Nous avons exposé l'origine, les progrès et la nature de ce fameux liberum veto, il n'est pas difficile d'en apprécier les effets. Jamais il n'a servi à faire du bien, et presque toujours il a empêché celui qu'on voulait faire ; il serait trop long d'énumérer les dissensions sanglantes dont il a été la cause. Plus d'une fois on a vu les membres d'une diète prévenir l'opposition d'un nonce, en le tuant, et l'on peut dire que dans ces assemblées, depuis l'introduction du liberum veto, on vota souvent à coups de sabres. Dans un tel état, l'autorité législative restait sans force ou du moins privée de la faculté d'agir; de là devait nécessairement résulter l'une de ces deux choses, ou l'anarchie ou le despotisme; car lorsqu'il n'existe pas de lois, il faut que chacun agisse selon sa volonté, ou que tous soient soumis à la volonté d'un seul.

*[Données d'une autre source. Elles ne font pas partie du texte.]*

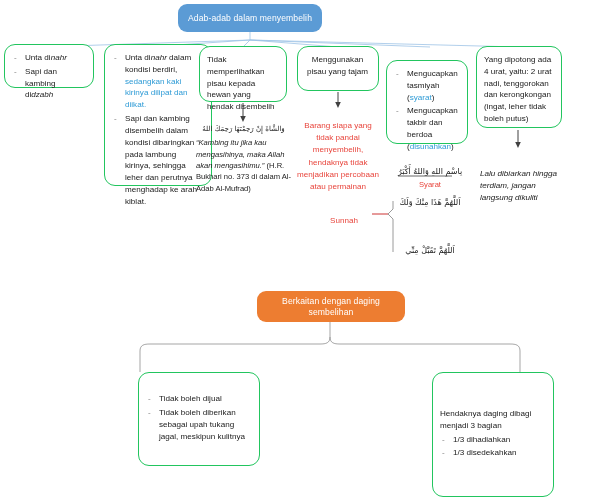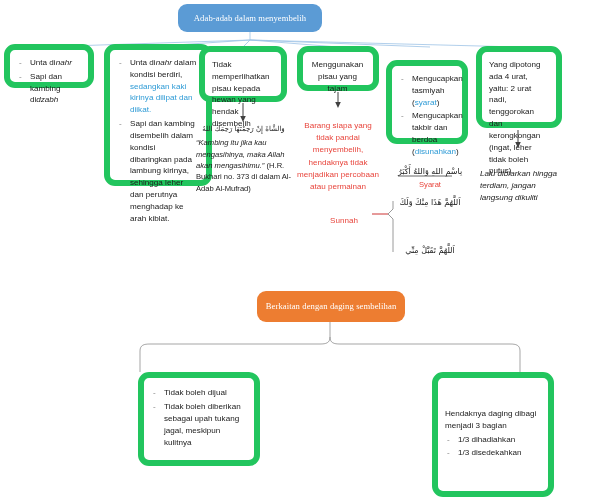--- a/index.html
+++ b/index.html
@@ -26,7 +26,6 @@
     letter-spacing:.1px;
     padding:3px 8px;
     line-height:1.2;
-    font-family:Liberation Serif, serif;
   }
   .pill-blue{background:#5b9bd5;}
   .pill-orange{background:#ed7d31;}

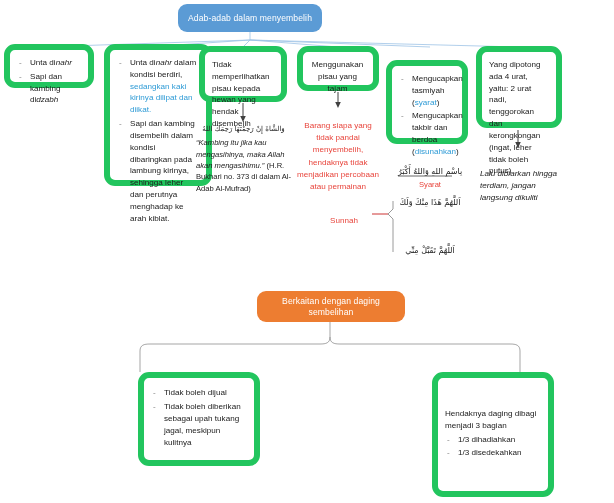--- a/index.html
+++ b/index.html
@@ -32,7 +32,7 @@
 
   
   .obox{
-    border:6px solid #22c55e;
+    border:1px solid #22c55e;
     border-radius:11px;
     background:#ffffff;
     box-sizing:border-box;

Les écrivains les plus éloquens, les plus savans publicistes ont démontré les vices de la constitution de Pologne, ont indiqué les moyens de les corriger; mais les baïonnettes russes, autrichiennes et prussiennes n'ont pas laissé le temps d'éprouver l'effet des innovations proposées; elles ont rendu le repos à la nation polonaise, en lui ôtant l'existence.

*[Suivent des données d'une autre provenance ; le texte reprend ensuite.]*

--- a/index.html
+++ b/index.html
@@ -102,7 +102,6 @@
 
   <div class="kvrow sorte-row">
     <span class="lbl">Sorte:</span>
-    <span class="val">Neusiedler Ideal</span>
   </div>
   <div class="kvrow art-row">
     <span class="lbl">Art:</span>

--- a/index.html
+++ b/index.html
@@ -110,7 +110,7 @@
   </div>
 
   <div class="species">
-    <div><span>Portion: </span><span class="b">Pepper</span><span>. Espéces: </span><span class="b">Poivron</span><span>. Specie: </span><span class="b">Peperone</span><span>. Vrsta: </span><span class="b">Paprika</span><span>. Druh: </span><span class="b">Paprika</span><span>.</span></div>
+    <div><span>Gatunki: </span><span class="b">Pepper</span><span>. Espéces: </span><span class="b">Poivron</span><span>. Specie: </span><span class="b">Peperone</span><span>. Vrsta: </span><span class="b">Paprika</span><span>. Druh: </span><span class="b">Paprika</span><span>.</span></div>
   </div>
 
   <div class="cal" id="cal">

C'est donc au règne de Casimir qu'il faut faire remonter la cause des malheurs de la Pologne, du moins c'est à cette époque qu'elle a commencé à se développer.

Ce prince, las des soins de l'administration et fatigué du poids de la couronne, abdiqua après avoir régné vingt

un ans.

La mésintelligence qui régnait entre les nobles polonais, ou peut-être un accord secret de ne choisir pour roi qu'un

homme incapable de vouloir et d'agir, fit élire Michel Viecnowiecki. Bientôt après, les victoires de Sobieski commencèrent à le rendre célèbre, et lui ouvrirent le chemin du trône où il fut appelé à la mort de Michel en 1674.

Sobieski si souvent vainqueur des Tartares et des Turcs, et libérateur de Vienne, n'eut cependant ni assez d'autorité ni assez d'ascendant sur les Polonais, pour empêcher les dissensions intérieures, et ce n'est pas sans étonnement qu'on voit ce capitaine si habile, ce guerrier si intrépide céder aux menaces des diètes et reculer devant le veto d'un nonce. On rapporte même que dans une diète, tenue à Varsovie en 1684, un gentilhomme, nommé Pack, parla avec tant d'insolence contre le roi et en sa présence, que celui-ci, dans son premier mouvement saisit son sabre, et le tirant à moitié dit à Pack : « Vous m'obligerez à vous faire sentir la force de mon bras. » Le hardi gentilhomme, imitant le geste du roi, répondit:«Vous vous souviendrez que quand vous étiez » mon égal, vous avez éprouvé ce que je puis faire avec celuici. Une pareille scène peint bien les mœurs du peuple, le caractère du monarque et l'esprit du temps.

En 1696, Sobieski mourut, et jamais il ne se présenta un plus grand nombre de concurrens à l'élection. Frédéric Auguste, électeur de Saxe, l'emporta sur ses rivaux.

S VI.

Maison de Saxe, 1696, jusqu'au partage de 1774.

Vaincu par Charles XII en Pologne, poursuivi en Saxe par les armes victorieuses des Suédois, Frédéric Auguste se vit contraint de céder le trône à Stanislas Lesczinski, et même d'écrire une lettre de félicitation à son rival sur son avénement.

La main qui avait placé la couronne sur le front de Stanislas ne put la soutenir, et après la bataille de Pultawa, Frédéric Auguste rentra en Pologne. Stanislas, chassé à son tour,

préféra ceder le sceptre que de le disputer au prix du sang des Polonais.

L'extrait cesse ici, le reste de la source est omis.